Send back the records exactly as written, with no images.
*** Opening of Raw data ***
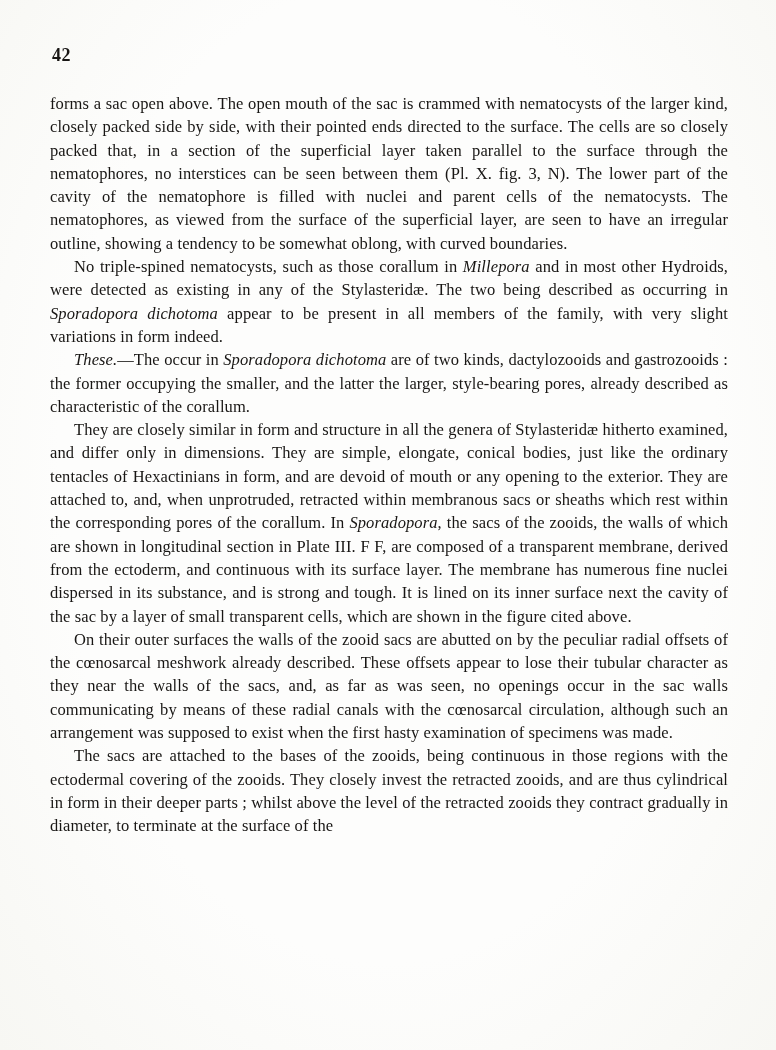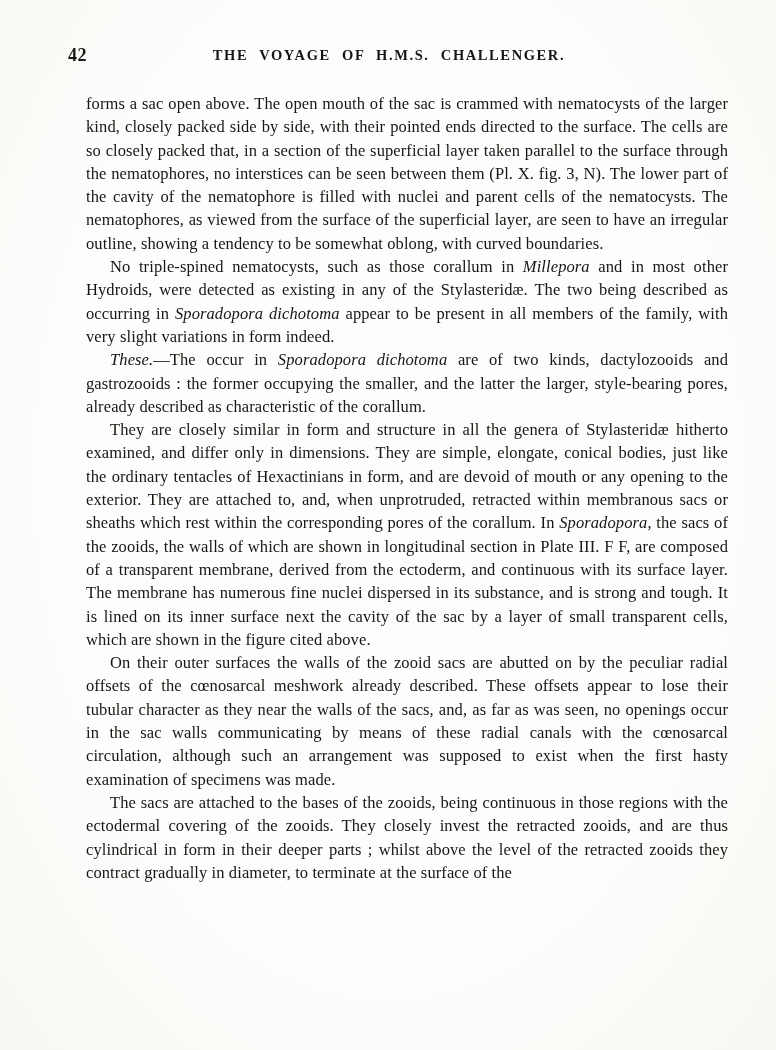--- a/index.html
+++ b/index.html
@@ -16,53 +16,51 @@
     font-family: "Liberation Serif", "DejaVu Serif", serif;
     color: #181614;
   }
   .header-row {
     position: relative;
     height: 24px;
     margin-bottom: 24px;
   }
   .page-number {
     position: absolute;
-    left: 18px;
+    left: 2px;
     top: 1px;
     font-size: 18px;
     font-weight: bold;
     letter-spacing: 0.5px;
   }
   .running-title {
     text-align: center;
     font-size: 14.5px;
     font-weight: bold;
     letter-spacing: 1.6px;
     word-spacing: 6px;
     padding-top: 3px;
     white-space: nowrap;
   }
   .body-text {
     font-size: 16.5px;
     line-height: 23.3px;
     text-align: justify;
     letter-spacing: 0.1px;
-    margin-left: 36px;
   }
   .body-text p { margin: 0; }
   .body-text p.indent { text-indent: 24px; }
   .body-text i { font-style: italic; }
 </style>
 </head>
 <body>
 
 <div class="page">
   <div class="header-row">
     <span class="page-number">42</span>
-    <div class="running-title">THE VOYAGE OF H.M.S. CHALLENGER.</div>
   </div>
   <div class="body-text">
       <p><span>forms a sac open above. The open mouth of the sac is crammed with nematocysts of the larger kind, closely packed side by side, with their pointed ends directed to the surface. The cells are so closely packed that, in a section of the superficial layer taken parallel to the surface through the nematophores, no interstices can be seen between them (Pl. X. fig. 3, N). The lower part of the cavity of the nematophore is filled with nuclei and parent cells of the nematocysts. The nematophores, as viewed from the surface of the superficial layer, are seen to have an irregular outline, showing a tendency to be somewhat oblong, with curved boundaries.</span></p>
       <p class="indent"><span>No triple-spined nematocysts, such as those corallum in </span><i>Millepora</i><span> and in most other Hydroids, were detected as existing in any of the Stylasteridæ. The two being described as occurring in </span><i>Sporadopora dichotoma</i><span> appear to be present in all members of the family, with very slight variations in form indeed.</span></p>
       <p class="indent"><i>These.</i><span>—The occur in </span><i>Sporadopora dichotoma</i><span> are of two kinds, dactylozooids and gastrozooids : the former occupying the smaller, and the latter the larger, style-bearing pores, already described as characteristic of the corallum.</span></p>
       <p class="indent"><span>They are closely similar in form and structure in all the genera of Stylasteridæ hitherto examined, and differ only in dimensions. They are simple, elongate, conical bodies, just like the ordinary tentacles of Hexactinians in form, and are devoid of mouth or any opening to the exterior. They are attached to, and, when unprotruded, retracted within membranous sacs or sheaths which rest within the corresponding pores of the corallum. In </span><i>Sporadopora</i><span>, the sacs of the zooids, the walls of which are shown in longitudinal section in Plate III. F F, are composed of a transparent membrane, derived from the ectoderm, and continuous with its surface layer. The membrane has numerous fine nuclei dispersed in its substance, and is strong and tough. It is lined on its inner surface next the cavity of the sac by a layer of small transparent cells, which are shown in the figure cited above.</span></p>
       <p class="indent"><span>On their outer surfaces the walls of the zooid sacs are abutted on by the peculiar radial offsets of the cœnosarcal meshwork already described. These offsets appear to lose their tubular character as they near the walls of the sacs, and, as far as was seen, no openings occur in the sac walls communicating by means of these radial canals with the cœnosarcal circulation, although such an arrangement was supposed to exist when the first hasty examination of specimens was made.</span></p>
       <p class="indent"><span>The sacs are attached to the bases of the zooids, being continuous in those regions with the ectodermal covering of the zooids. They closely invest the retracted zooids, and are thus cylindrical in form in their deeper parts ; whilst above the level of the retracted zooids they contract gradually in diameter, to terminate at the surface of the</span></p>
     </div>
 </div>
*** Close of Raw data ***
- _Reply_:
--- a/index.html
+++ b/index.html
@@ -16,53 +16,51 @@
     font-family: "Liberation Serif", "DejaVu Serif", serif;
     color: #181614;
   }
   .header-row {
     position: relative;
     height: 24px;
     margin-bottom: 24px;
   }
   .page-number {
     position: absolute;
-    left: 18px;
+    left: 2px;
     top: 1px;
     font-size: 18px;
     font-weight: bold;
     letter-spacing: 0.5px;
   }
   .running-title {
     text-align: center;
     font-size: 14.5px;
     font-weight: bold;
     letter-spacing: 1.6px;
     word-spacing: 6px;
     padding-top: 3px;
     white-space: nowrap;
   }
   .body-text {
     font-size: 16.5px;
     line-height: 23.3px;
     text-align: justify;
     letter-spacing: 0.1px;
-    margin-left: 36px;
   }
   .body-text p { margin: 0; }
   .body-text p.indent { text-indent: 24px; }
   .body-text i { font-style: italic; }
 </style>
 </head>
 <body>
 
 <div class="page">
   <div class="header-row">
     <span class="page-number">42</span>
-    <div class="running-title">THE VOYAGE OF H.M.S. CHALLENGER.</div>
   </div>
   <div class="body-text">
       <p><span>forms a sac open above. The open mouth of the sac is crammed with nematocysts of the larger kind, closely packed side by side, with their pointed ends directed to the surface. The cells are so closely packed that, in a section of the superficial layer taken parallel to the surface through the nematophores, no interstices can be seen between them (Pl. X. fig. 3, N). The lower part of the cavity of the nematophore is filled with nuclei and parent cells of the nematocysts. The nematophores, as viewed from the surface of the superficial layer, are seen to have an irregular outline, showing a tendency to be somewhat oblong, with curved boundaries.</span></p>
       <p class="indent"><span>No triple-spined nematocysts, such as those corallum in </span><i>Millepora</i><span> and in most other Hydroids, were detected as existing in any of the Stylasteridæ. The two being described as occurring in </span><i>Sporadopora dichotoma</i><span> appear to be present in all members of the family, with very slight variations in form indeed.</span></p>
       <p class="indent"><i>These.</i><span>—The occur in </span><i>Sporadopora dichotoma</i><span> are of two kinds, dactylozooids and gastrozooids : the former occupying the smaller, and the latter the larger, style-bearing pores, already described as characteristic of the corallum.</span></p>
       <p class="indent"><span>They are closely similar in form and structure in all the genera of Stylasteridæ hitherto examined, and differ only in dimensions. They are simple, elongate, conical bodies, just like the ordinary tentacles of Hexactinians in form, and are devoid of mouth or any opening to the exterior. They are attached to, and, when unprotruded, retracted within membranous sacs or sheaths which rest within the corresponding pores of the corallum. In </span><i>Sporadopora</i><span>, the sacs of the zooids, the walls of which are shown in longitudinal section in Plate III. F F, are composed of a transparent membrane, derived from the ectoderm, and continuous with its surface layer. The membrane has numerous fine nuclei dispersed in its substance, and is strong and tough. It is lined on its inner surface next the cavity of the sac by a layer of small transparent cells, which are shown in the figure cited above.</span></p>
       <p class="indent"><span>On their outer surfaces the walls of the zooid sacs are abutted on by the peculiar radial offsets of the cœnosarcal meshwork already described. These offsets appear to lose their tubular character as they near the walls of the sacs, and, as far as was seen, no openings occur in the sac walls communicating by means of these radial canals with the cœnosarcal circulation, although such an arrangement was supposed to exist when the first hasty examination of specimens was made.</span></p>
       <p class="indent"><span>The sacs are attached to the bases of the zooids, being continuous in those regions with the ectodermal covering of the zooids. They closely invest the retracted zooids, and are thus cylindrical in form in their deeper parts ; whilst above the level of the retracted zooids they contract gradually in diameter, to terminate at the surface of the</span></p>
     </div>
 </div>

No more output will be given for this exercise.